Edited excerpts from a chat with Rupesh Patel, Senior Fund Manager – Equity Investments, Nippon India Mutual Fund:

Your Nippon India Growth Mid Cap Fund delivered a strong 22% over the last 5 years, beating the benchmark. But given your Growth at Reasonable Price (GARP) philosophy, where are you actually finding “reasonable” valuations in a midcap market that many currently see as overheated?

On an aggregate basis, the NSE Midcap 150 index has remained almost flat since September 2024. However, during this period, earnings have grown at a reasonable rate. In fact, midcap as a category has been the most resilient and delivered higher growth compared to other segments of the market. As a result, valuations today, though they appear higher compared to long-term averages, have corrected as compared to where we were in September 2024.

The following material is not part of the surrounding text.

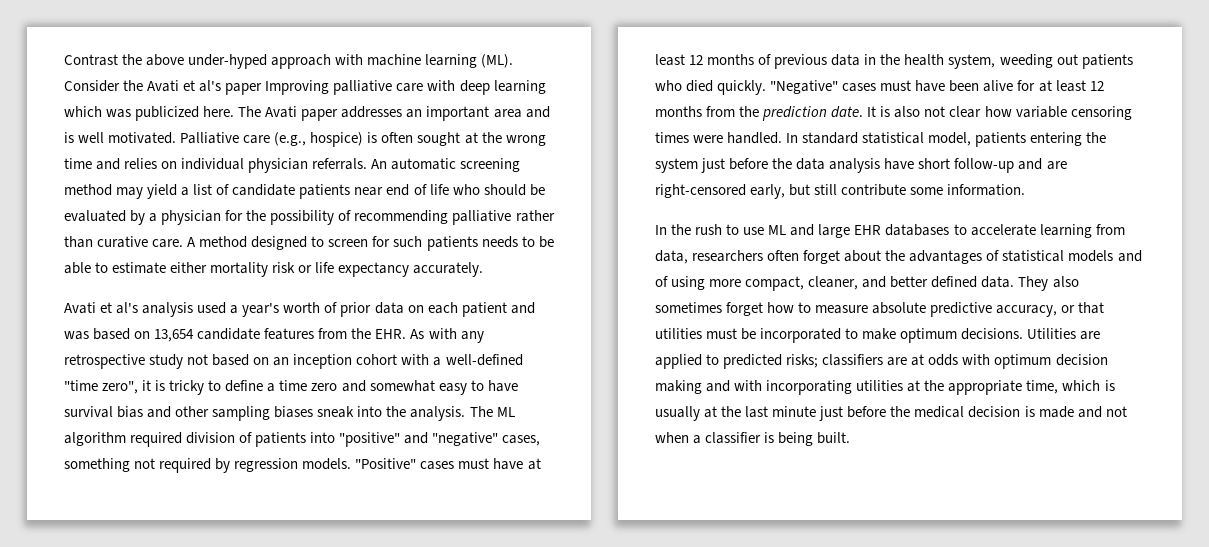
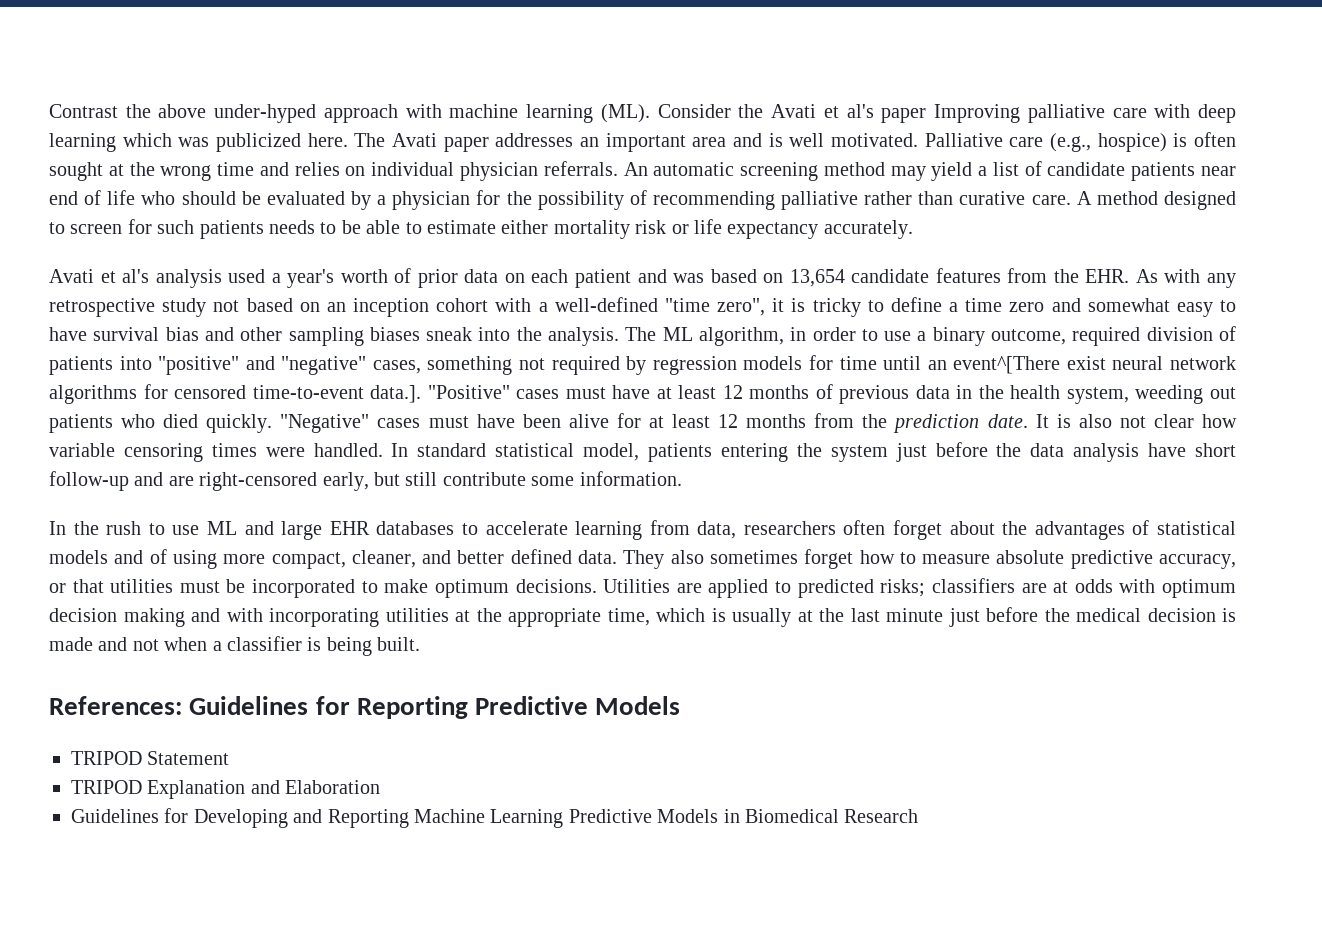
[64,432,126,446] algorithm -> [698,327,1067,346] algorithm, in order to use a binary outcome,
[302,458,352,470] models. -> [743,355,1236,374] [49,384,422,404] models for time until an event^[There exist neural network algorithms for censored time-to-event data.].
(851, 438) none -> [49,696,681,719] [71,751,230,765] [71,780,381,799] [71,808,919,828] // References: Guidelines for Reporting Predictive Models // TRIPOD Statement // TRIPOD Explanation and Elaboration // Guidelines for Developing and Reporting Machine Learning Predictive Models in Biomedical Research

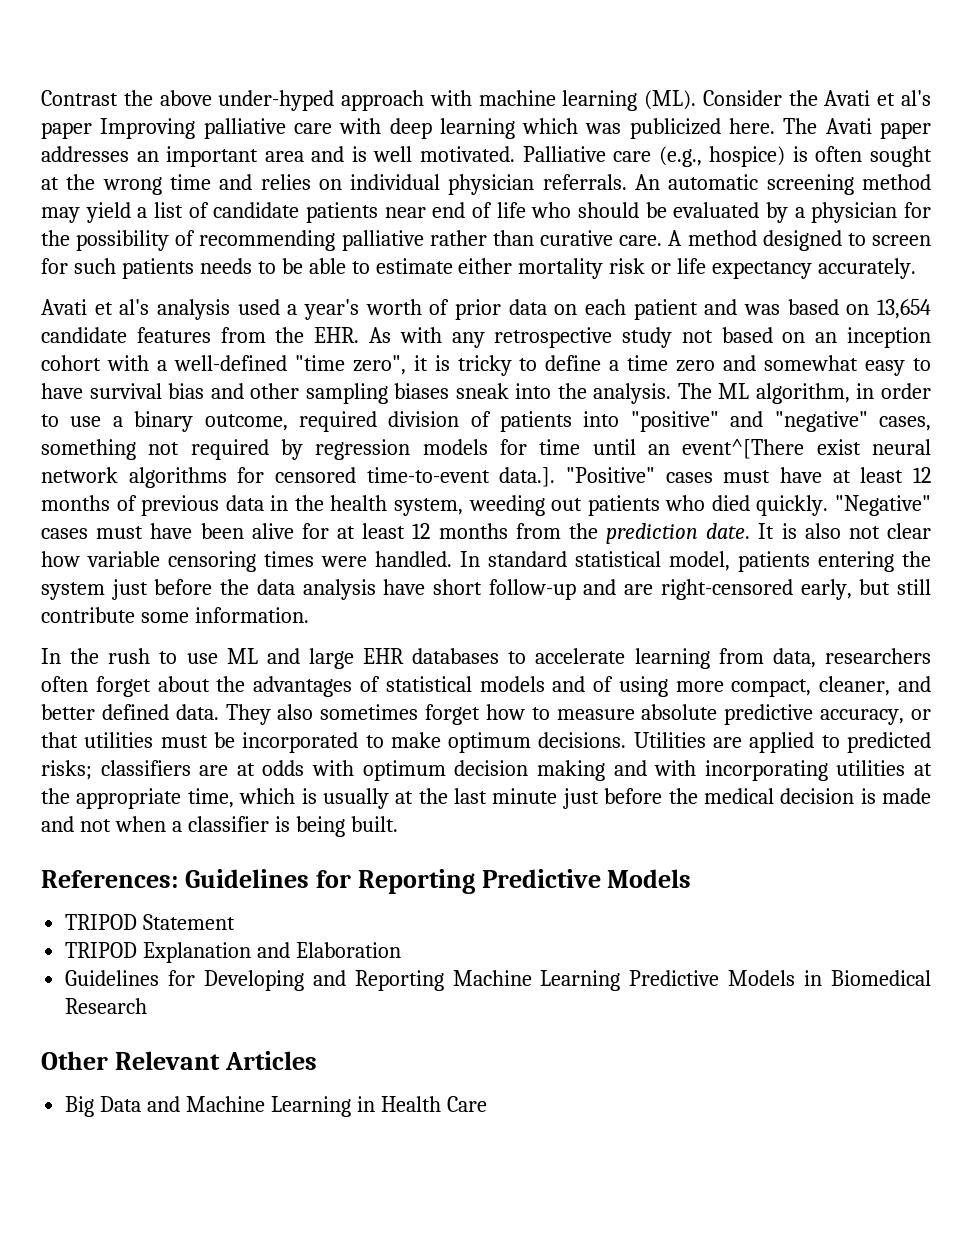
(919, 816) none -> [41,1051,317,1070] [65,1096,487,1117] // Other Relevant Articles // Big Data and Machine Learning in Health Care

Coming to Nippon India Growth Fund, we follow a bottom-up approach to construct the portfolio and buy stocks based on their relative attractiveness on risk-reward equation. Some of the businesses in the category may appear expensive in the near term; however, the size of the opportunity and their ability to maintain earnings growth at a reasonable rate over the long term make them attractive from a medium to longer-term perspective.

You are overweight financials and underweight technology in the midcap fund. What’s the rationale? How do you think midcap lenders and midcap IT companies are placed at this stage?

Our OW stance on financials is on account of our exposure to lenders as well as other beneficiaries of financialization of savings like Life Insurance companies, asset management companies, Exchanges, etc.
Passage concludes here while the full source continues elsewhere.